O Poço, da Netflix, traz duras críticas sociais de forma engenhosa e cruel

Amanda Almeida

O Poço, novo filme espanhol da Netflix, está no TOP 10 dos mais assistidos aqui no Brasil. Isso de forma alguma é ruim, mas com certeza mostra que o brasileiro tem um gosto peculiar para tentar se distrair na situação atual. Se em tempos normais esse filme já seria uma crítica muito relevante, agora o título ganha ainda mais importância, abrindo discussões mais acirradas e com muitas teorias prontas para ser debatidas.

O longa se passa em uma prisão vertical conhecida como “o poço” (“el hoyo” no original), uma estrutura profunda e com um desconhecido número de níveis, com dois prisioneiros por andar. Isso por si só já é bem bizarro, mas as coisas tornam piores porque no meio da cela existe um grande buraco, onde se consegue ver alguns níveis abaixo. A sensação de vertigem é grande, porque é impossível enxergar o fim e, como se isso não bastasse, a forma de alimentação se dá por uma plataforma que desce o vão com um monte de comida. E tem mais: é proibido estocar a comida, e ela também não é reposta.
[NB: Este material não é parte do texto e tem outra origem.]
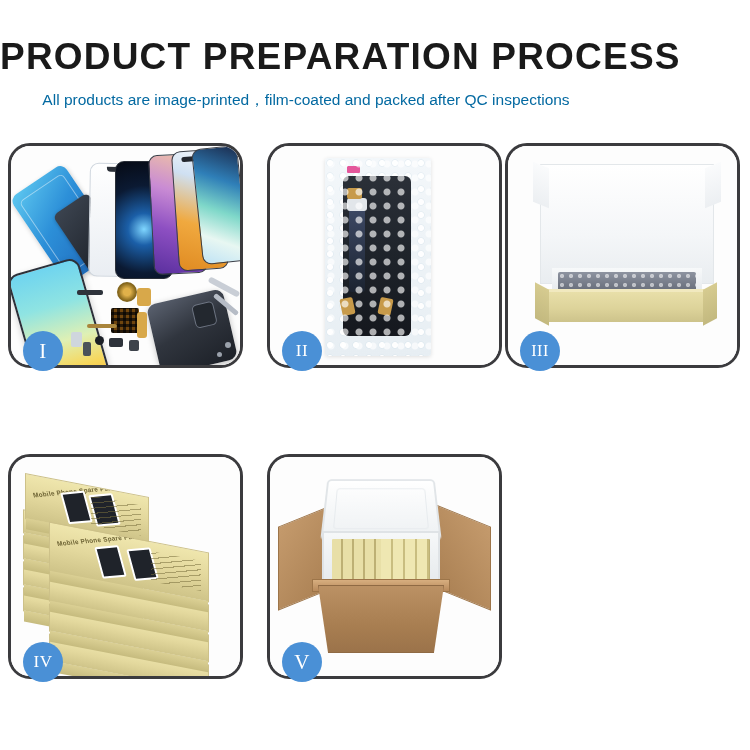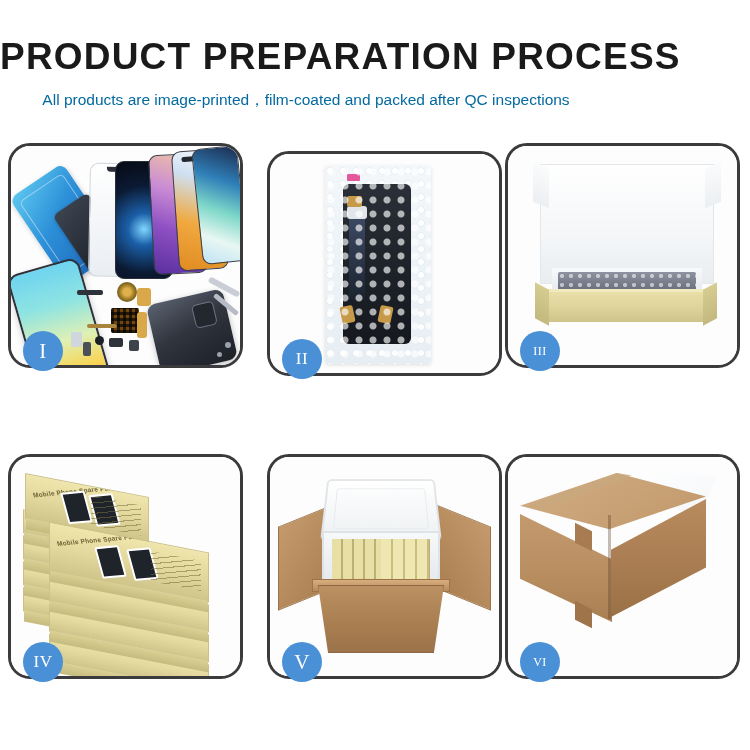"II" .p2 { top: 8px -> 0 }
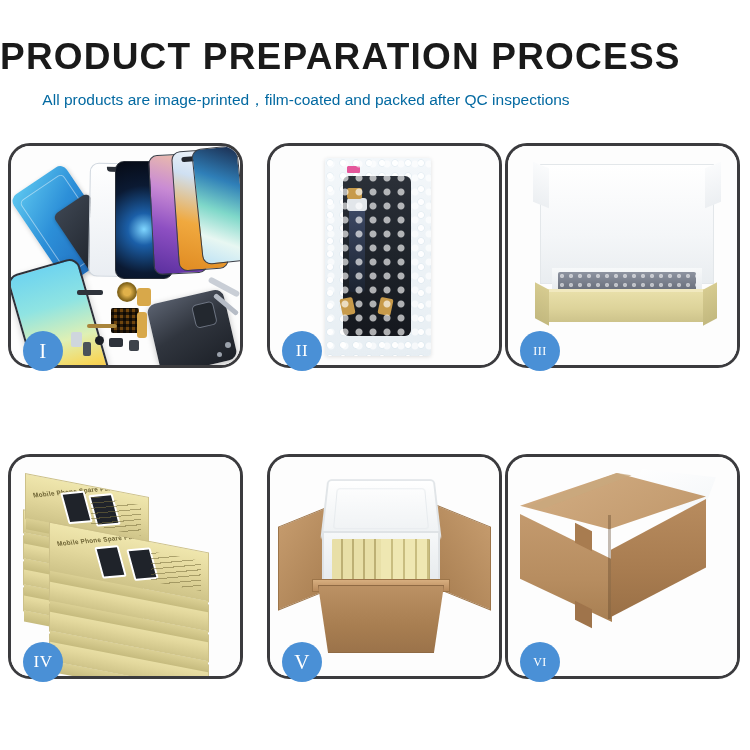"III" .badge.xsmall { font-size: 12px -> 16px }
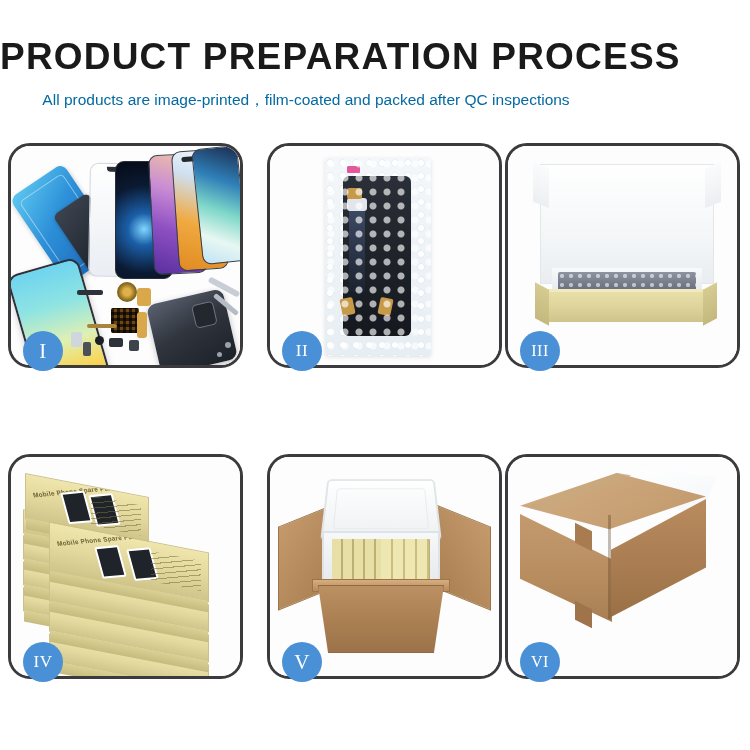"VI" div.panel { html: <div> <div> <div></div> <div></div> <div></div> <div></div> <div></div> <div></div> <div></div> <div></div> </div> <div>VI</div> </div> -> none }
Ou seja, quem está nos níveis mais altos, come mais, e quem está nos mais baixos, às vezes nem come.

Com 1h34 de duração, a obra é dirigida por Galder Gaztelu-Urrutia e escrita por David Desola. (Foto: Netflix)

O problema começa quando se nota que apesar de ter comida para todos, o racionamento e a falta de policiamento entre os prisioneiros afeta quem está nos níveis mais baixos. A cada mês, os confinados ficam em um determinado nível, sendo realocados aleatoriamente com o passar do tempo. Então, quando dois prisioneiros ficam em um nível muito baixo e são movidos a um superior, eles não se policiam na hora de se alimentar, porque sabem o inferno que é estar nos níveis mais baixos. Com isso, a estrutura que serviria para trazer a tona a solidariedade, na prática, só cria um poço maior de desigualdade e sofrimento.

Todo o longa foi feito para te incomodar. A fotografia, a trilha sonora, a iluminação, a própria história… tudo gira em torno de perturbar.  Até mesmo as falas dos personagens que acompanham o protagonista ao longo do filme foram planejadas para que você se encolha de desespero ou irritação. Aqui nós acompanhamos Goreng, interpretado por Ivan Massagué (O Labirinto do Fauno), em atuação excelente e marcante. Na obra, vemos seu desenvolvimento, que não se direciona necessariamente a um caminho positivo. Pela situação em que se encontra, o protagonista vai perdendo sua humanidade – os princípios básicos da civilidade.

Sendo assim, não é difícil enxergar a obra com uma ácida metáfora sobre o capitalismo. E, dada a nossa situação atual (a pandemia do novo coronavírus, que tem feito os mais abastados estocarem comida e outros produtos essenciais), ganhou ainda mais destaque. Originalmente exibido em setembro do ano passado, o filme não se priva de imagens extremas para provar seu ponto, tendo violência gráfica, canibalismo, escatologia e estupro como partes do repertório. Com um final sem solução fácil, O Poço nos leva a refletir sobre como agimos diante do próximo em momentos de crise.

Não apenas por sua temática sombria e incômoda, O Poço não cai bem em qualquer estômago.